Iowa guard Kathleen Doyle drives to the hoop during the Iowa/Minnesota Big Ten tournament basketball game at Bankers Life Fieldhouse in Indianapolis on Friday, March, 2, 2018. The Golden Gophers defeated the Hawkeyes, 90-89. (Lily Smith/The Daily Iowan)

Four Takeaways From Big Ten Tournament


Four takeaways from Iowa’s Big Ten Tournament.

By Jordan Zuniga

Iowa women’s basketball has returned home after two hard-fought Big Ten Tournament games. Their first one was a 55-45 defensive battle with Northwestern, and game No. 2 saw an offensive shootout in which Iowa was just outscored by Minnesota, 90-89.

Megan Gustafson might just be the best player in the country

The game against Northwestern saw the worst games statistically this season for Gustafson. She put up just 12 points with 9 rebounds on only eight shots.

If anyone thought the Northwestern game was a sign she was slowing down, they needed to only wait a day, because she followed that somewhat disappointing performance with her best yet.

Gustafson ripped apart the Minnesota defense, dropping 48 points while grabbing 15 boards and swatting away three shots, breaking several single-game scoring records in the process.

“I think she’s one of the best players in America,” coach Lisa Bluder said after the Minnesota game.

A bold statement by Bluder, but Gustafson has the numbers to back it up. She leads the nation in numerous statistical categories and sits in the top five in several others. Perhaps the stat that best exemplifies her dominance is points per possession, which she leads the nation in with 1.3.

This means that every time Iowa has possession of the ball with Gustafson on the floor, she averages 1.3 points. Just how insane is that


RELATED: Gustafson dominates in heartbreaking loss

It’s the fifth-highest points per possession for a season since the stat started being recorded during the 2011-12 season.

The NCAA has recognized her stellar season by naming her as one of the 15 finalists for the Wooden Award, which goes to the nation’s most outstanding player.

Turnovers, turnovers, turnovers

Giving their opponent extra possessions has been a virus for the Hawkeyes all season long. Their 16.2 turnovers per game ranks them 214th in the nation.

The Big Ten Tournament was no different, as they turned the ball over 18 times against Northwestern and 19 against Minnesota. The turnovers against the Gophers were crippling; because of them, the Gophers had 19 more shots in a 1-point game.

RELATED: Minnesota sends Iowa packing in Big Ten Tournament


Iowa doesn’t have a lot of players on the roster — that’s no secret. The Hawkeyes dealt with that all season long. Yet their lack of depth came to the fore in this past weekend’s tournament. In both games, only eight players saw time on the floor.

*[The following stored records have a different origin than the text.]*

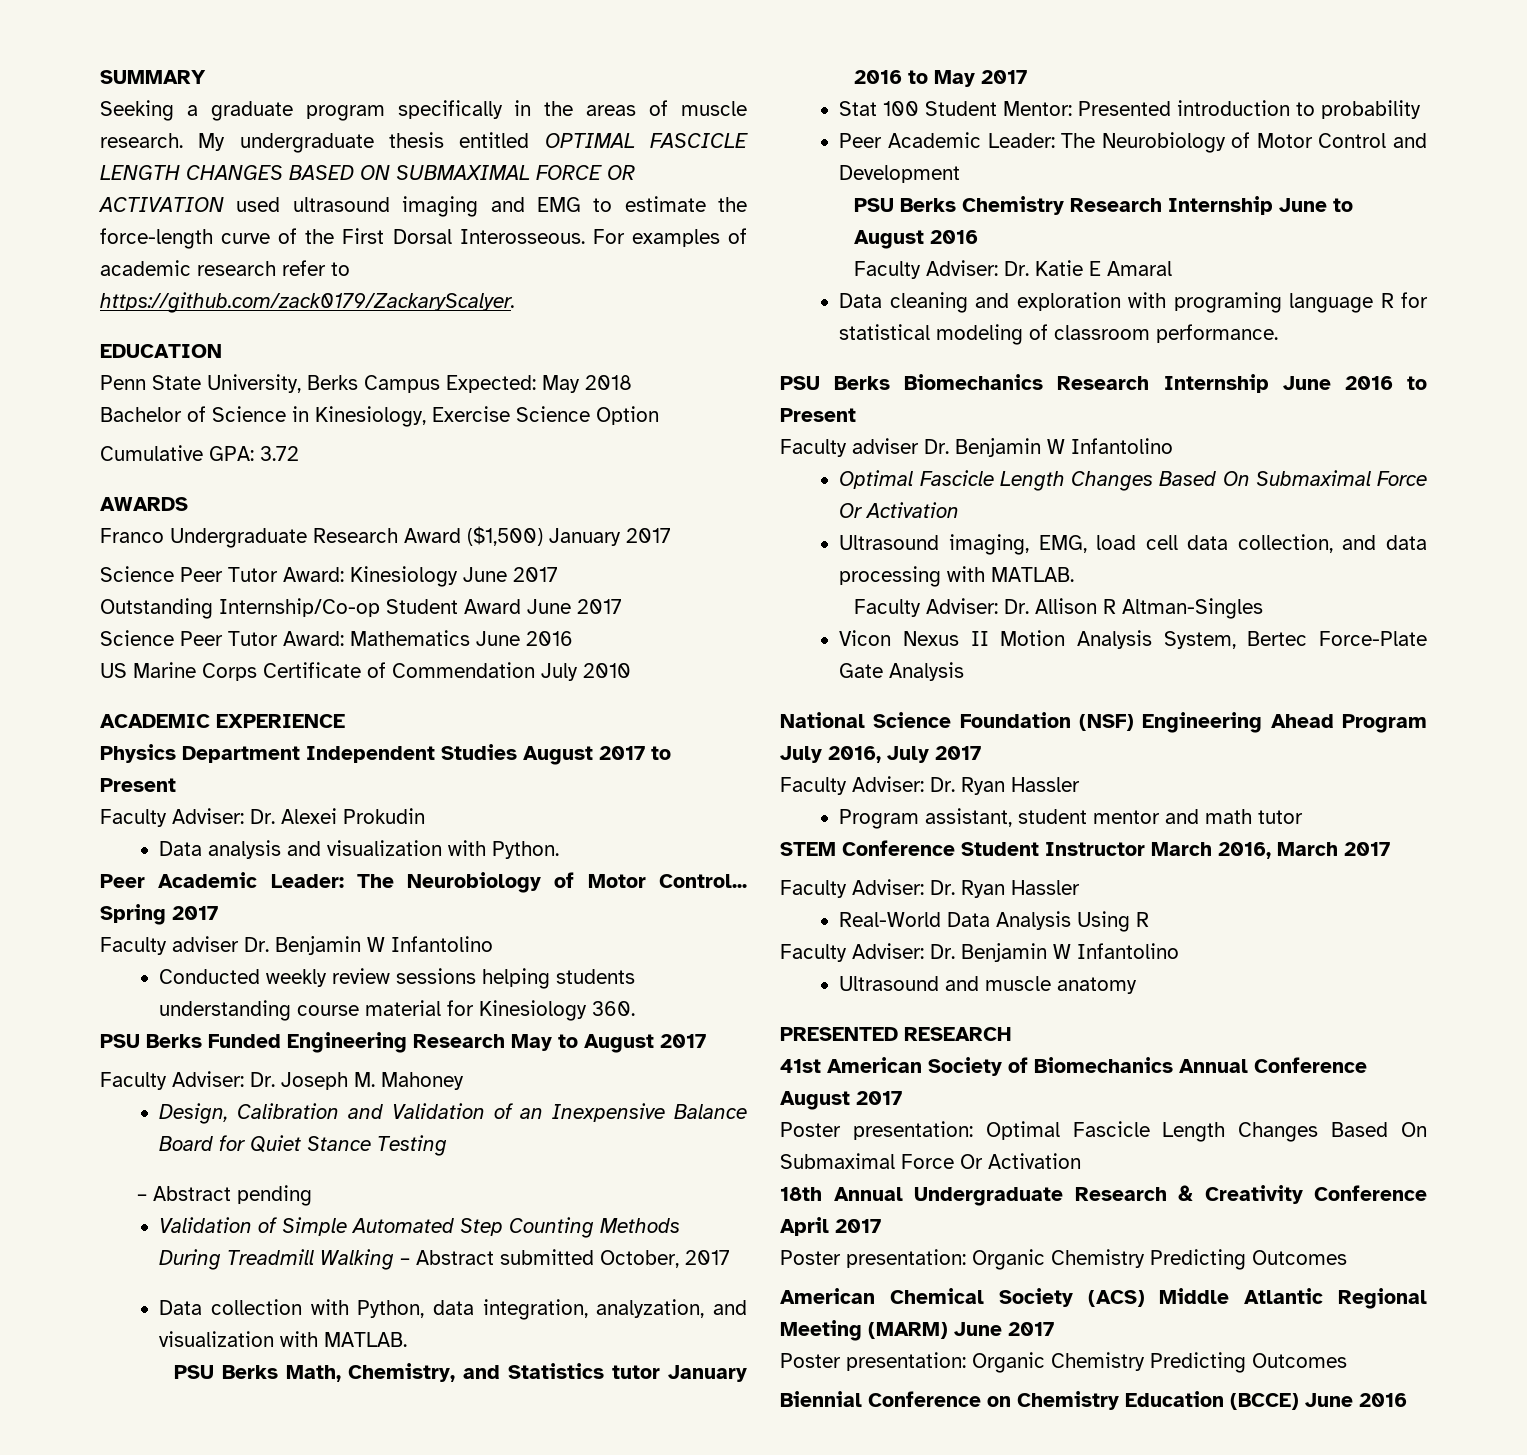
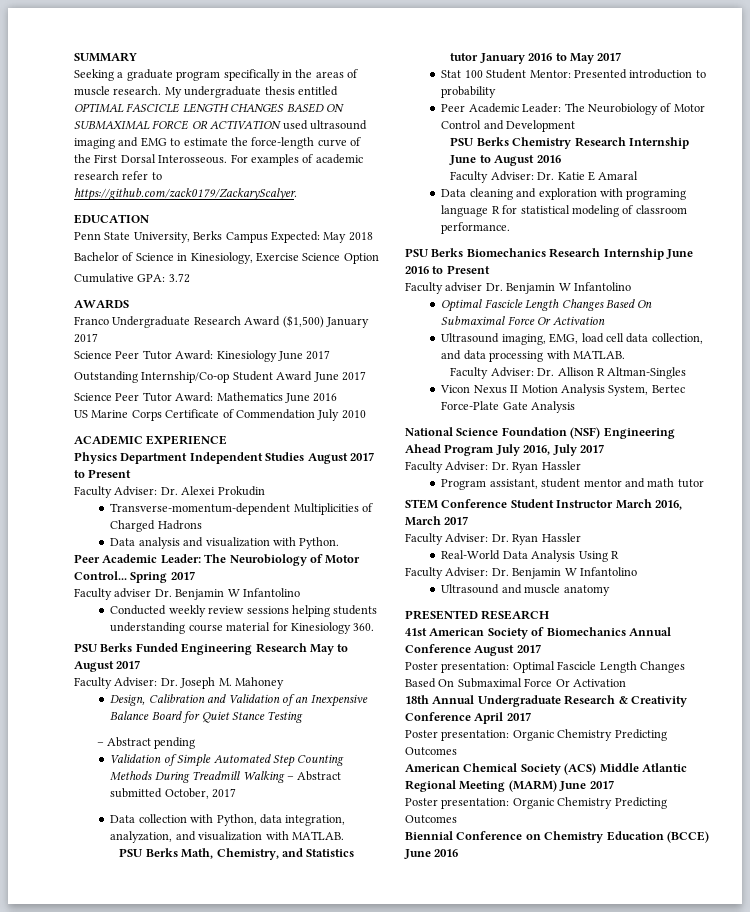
+ Transverse-momentum-dependent Multiplicities of Charged Hadrons

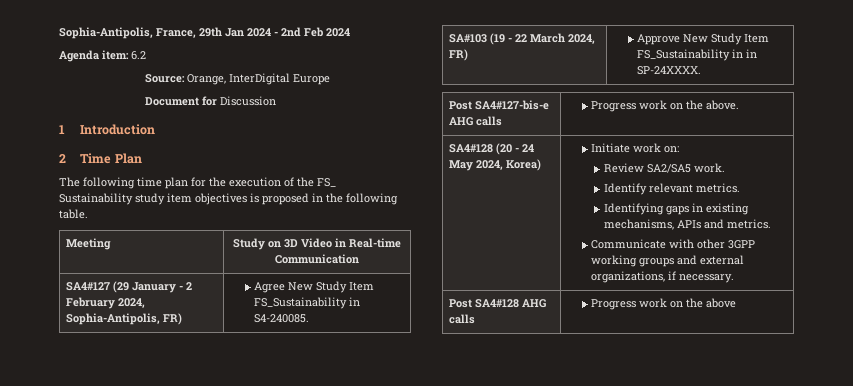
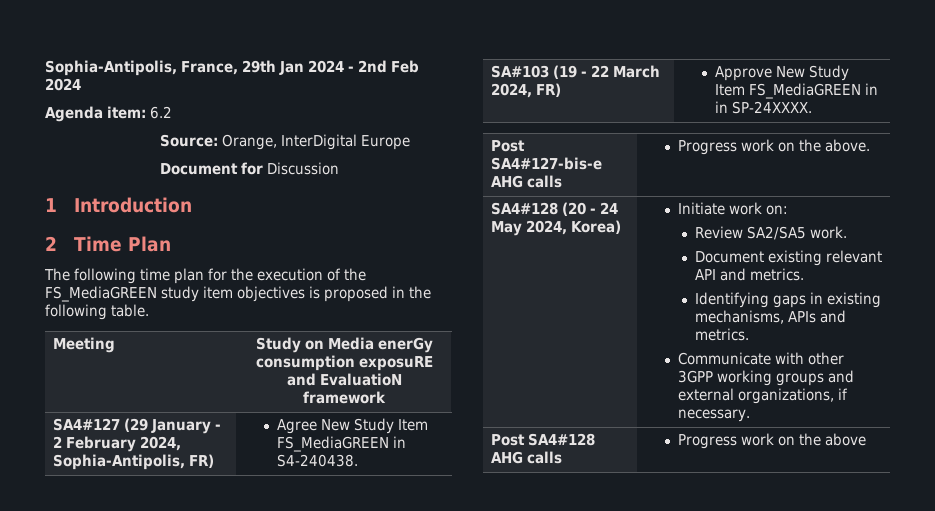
- The following time plan for the execution of the FS_ Sustainability study item objectives is proposed in the following table.
+ The following time plan for the execution of the FS_MediaGREEN study item objectives is proposed in the following table.
- Meeting | Study on 3D Video in Real-time Communication
+ Meeting | Study on Media enerGy consumption exposuRE and EvaluatioN framework
- SA4#127 (29 January - 2 February 2024, Sophia-Antipolis, FR) | Agree New Study Item FS_Sustainability in S4-240085.
+ SA4#127 (29 January - 2 February 2024, Sophia-Antipolis, FR) | Agree New Study Item FS_MediaGREEN in S4-240438.
- SA#103 (19 - 22 March 2024, FR) | Approve New Study Item FS_Sustainability in in SP-24XXXX.
+ SA#103 (19 - 22 March 2024, FR) | Approve New Study Item FS_MediaGREEN in in SP-24XXXX.
  SA4#128 (20 - 24 May 2024, Korea) | Initiate work on:
  Review SA2/SA5 work.
- Identify relevant metrics.
+ Document existing relevant API and metrics.

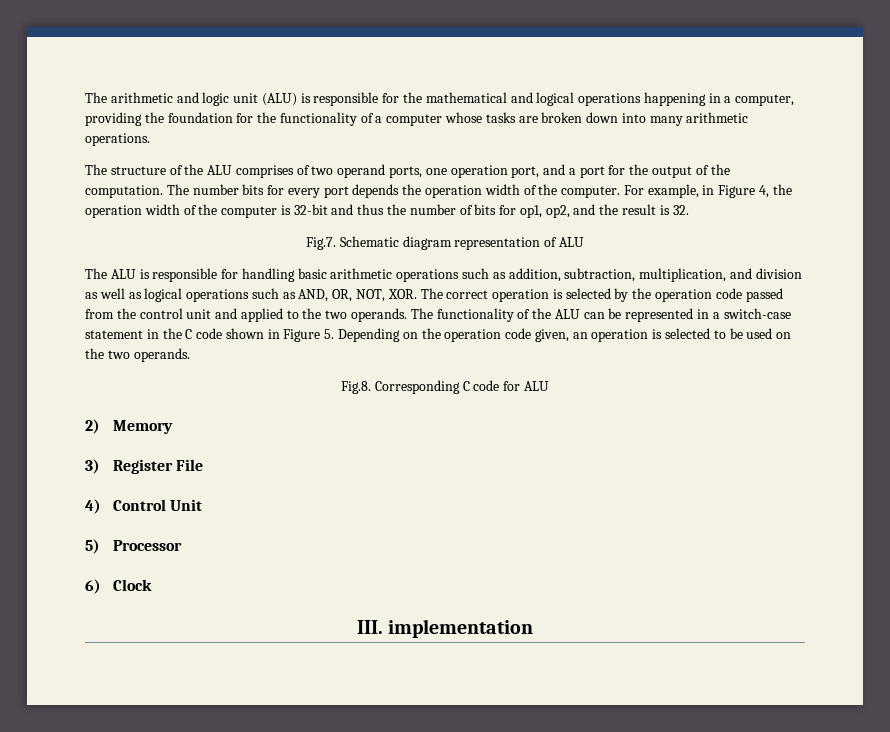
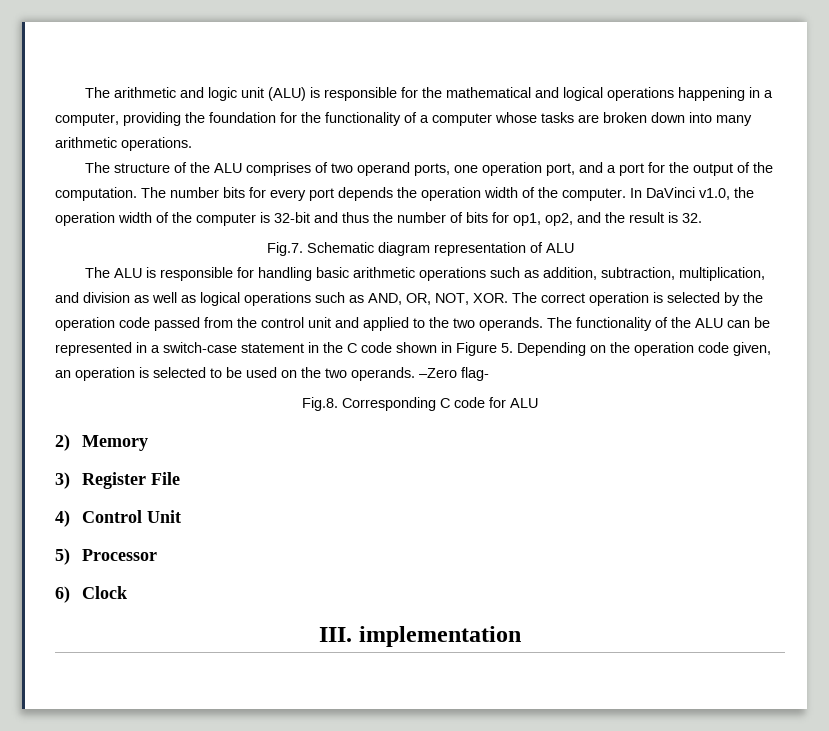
- For example, in Figure 4, the operation width of the computer is 32-bit and thus the number of bits for op1, op2, and the result is 32.
+ In DaVinci v1.0, the operation width of the computer is 32-bit and thus the number of bits for op1, op2, and the result is 32.
+ –Zero flag-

That doesn’t even begin to tell the whole story, either; in both games, the eighth player saw just a single minute of action, so effectively the Hawkeyes went seven deep.

To make matters worse, Makenzie Meyer and Gustafson were the only two to reach double figures in both games. If the Hawkeyes are going to make an NCAA Tournament run, they are going to need help.

Fast starts key to success

After a rough January, Iowa knew it needed to step up its game in February. So it won all seven of its games during that month.

The reason for their success? Quick starts.

“We really emphasize coming out punching in the first quarter,” Meyer said. “Our coaching staff has ever since February because before that, we were a little shaky in the first quarter.”

That first-quarter punch has been a big part of their success over the past few weeks. In each of Iowa’s past eight wins, it has won the first quarter and been dominant while doing it, outscoring its opponents, 169-88.

Jumping out to a 22-1 first quarter lead was huge in the Hawkeyes’ win against Northwestern, and they’ll need more starts like that if they hope to do well in the NCAA Tournament.